• [EXERCISE AIM]
Find the word "accessibility" in the data, then copy each line where it is found.

Stored dataset items
Content starts
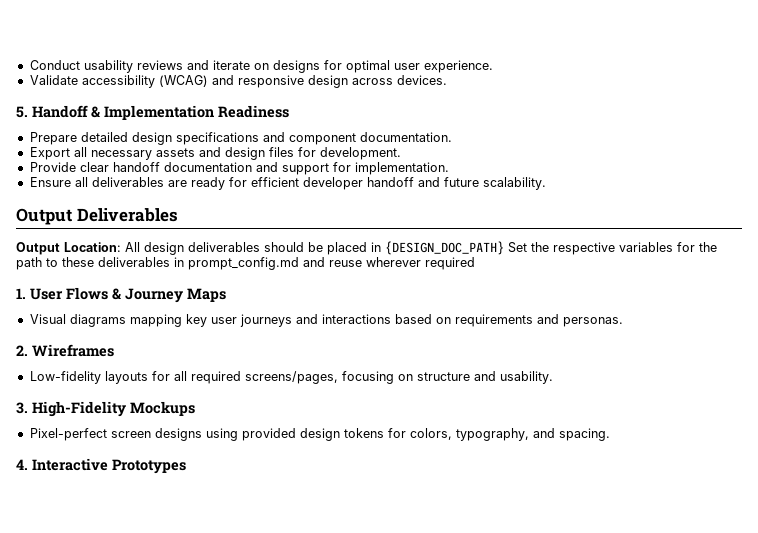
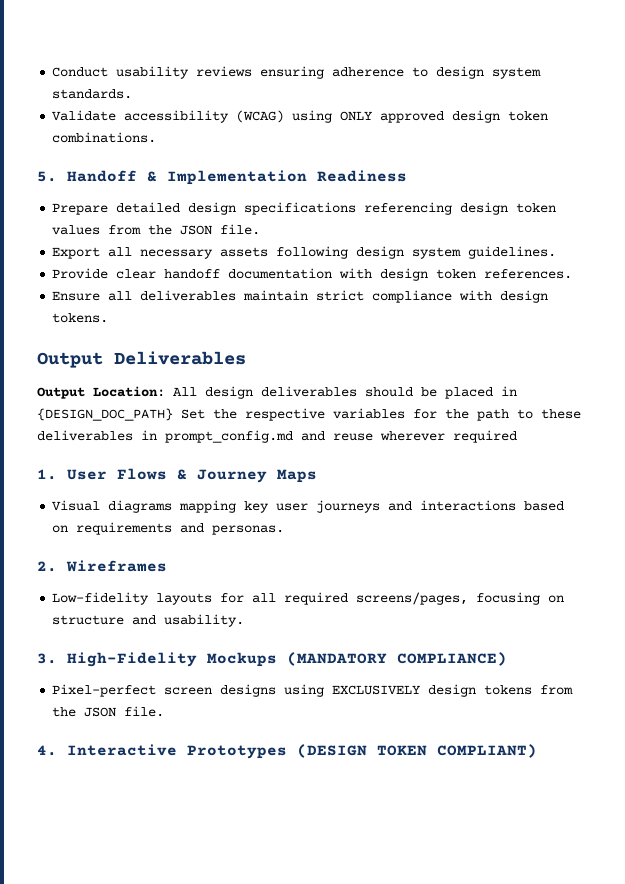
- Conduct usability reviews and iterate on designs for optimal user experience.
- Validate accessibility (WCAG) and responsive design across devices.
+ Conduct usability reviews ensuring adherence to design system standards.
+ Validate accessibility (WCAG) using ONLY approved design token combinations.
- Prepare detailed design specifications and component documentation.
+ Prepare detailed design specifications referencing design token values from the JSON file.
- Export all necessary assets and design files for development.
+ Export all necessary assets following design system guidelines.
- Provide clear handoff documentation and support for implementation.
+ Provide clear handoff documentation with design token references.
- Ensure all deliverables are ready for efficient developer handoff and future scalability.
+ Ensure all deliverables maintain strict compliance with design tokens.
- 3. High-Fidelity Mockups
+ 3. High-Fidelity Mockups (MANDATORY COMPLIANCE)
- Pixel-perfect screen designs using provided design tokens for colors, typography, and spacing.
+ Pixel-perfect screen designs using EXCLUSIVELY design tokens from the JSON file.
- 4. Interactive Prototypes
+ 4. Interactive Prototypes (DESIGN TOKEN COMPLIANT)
Content ends
• [WRITTEN RESPONSE]
- Validate accessibility (WCAG) and responsive design across devices.
+ Validate accessibility (WCAG) using ONLY approved design token combinations.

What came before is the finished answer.